Here, as in the US, newspapers and broadcasters sit in the hands of billionaires and financiers. Around Westminster, politics and journalism have ceased to be adversaries and become parts of the same social world. Scrutiny softens into familiarity; policy dissolves into gossip; public life shrinks to the drama of personalities.
The media rarely treats any of this as disqualifying. On the contrary, it admires the fluency: the contacts, the cosmopolitan ease, the glide from Davos to Washington to Whitehall. It looks like sophistication. What it is is capture.
While this narrow caste circulates between cabinet, consultancy and corporate boards, the country it governs decays: stagnant wages, crumbling public services, foreign takeovers of strategic assets, an economy built on rent and speculation rather than production. Britain grows poorer even as its ruling class grows richer. The state works – efficiently, even brilliantly – for those at the top. For everyone else it pleads constraint.

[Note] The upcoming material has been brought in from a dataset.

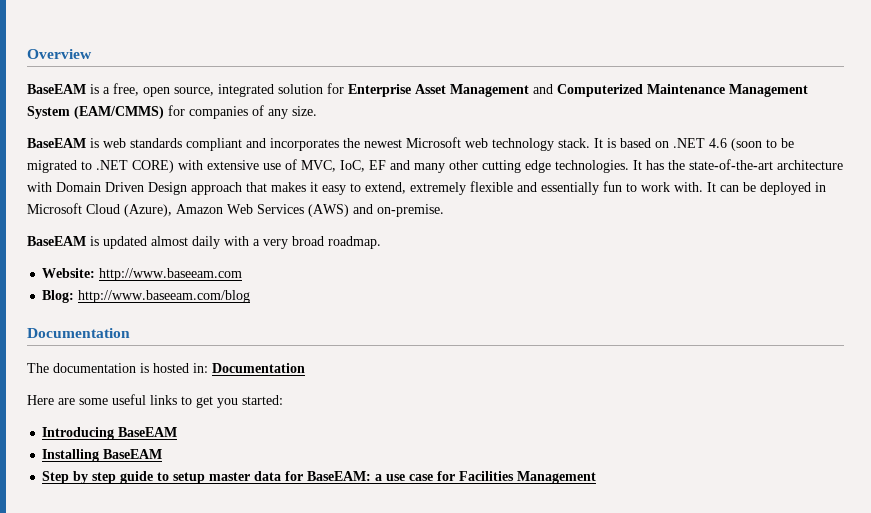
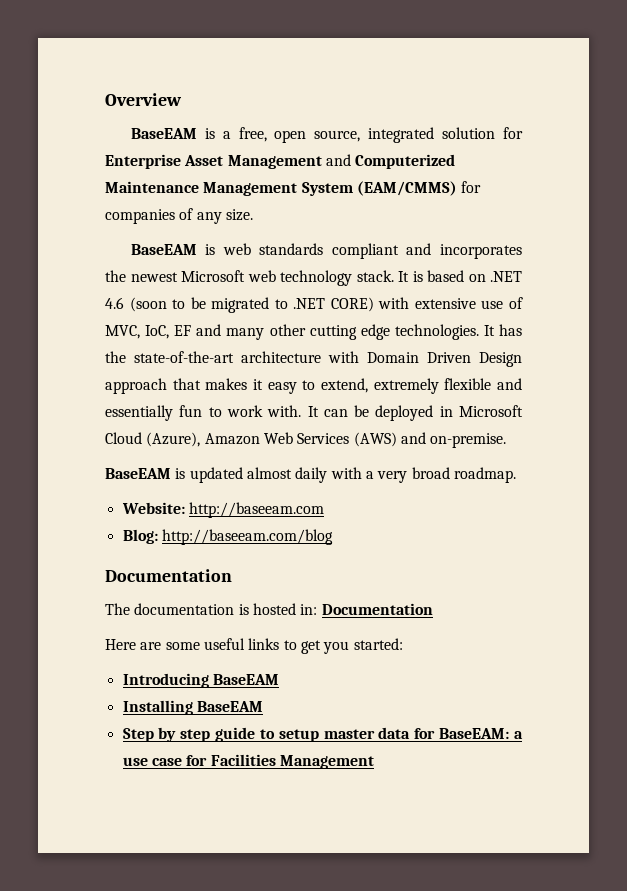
- Website: http://www.baseeam.com
+ Website: http://baseeam.com
- Blog: http://www.baseeam.com/blog
+ Blog: http://baseeam.com/blog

Contempt for the governed has always been part of the package. Mandelson’s reported remark that working-class voters “have nowhere else to go” captures the emotional core of this regime: if your base is trapped, you are free to govern for someone else. This is what political scientist Peter Mair diagnosed as “ruling the void”: parties hollowed out, participation collapsing, democracy reduced to ritual while policy converges around the interests of capital.
So when we read those emails – a minister apparently passing sensitive state information to a private financier – we should resist the temptation to ask, “How could he?”. If politics has been reduced to managing relationships with wealth, then wealth becomes the real constituency. Everything else is theatre.
A nation run this way can’t be sovereign. Its secrets leak upward. Its wealth flows outward. And its politics are for sale.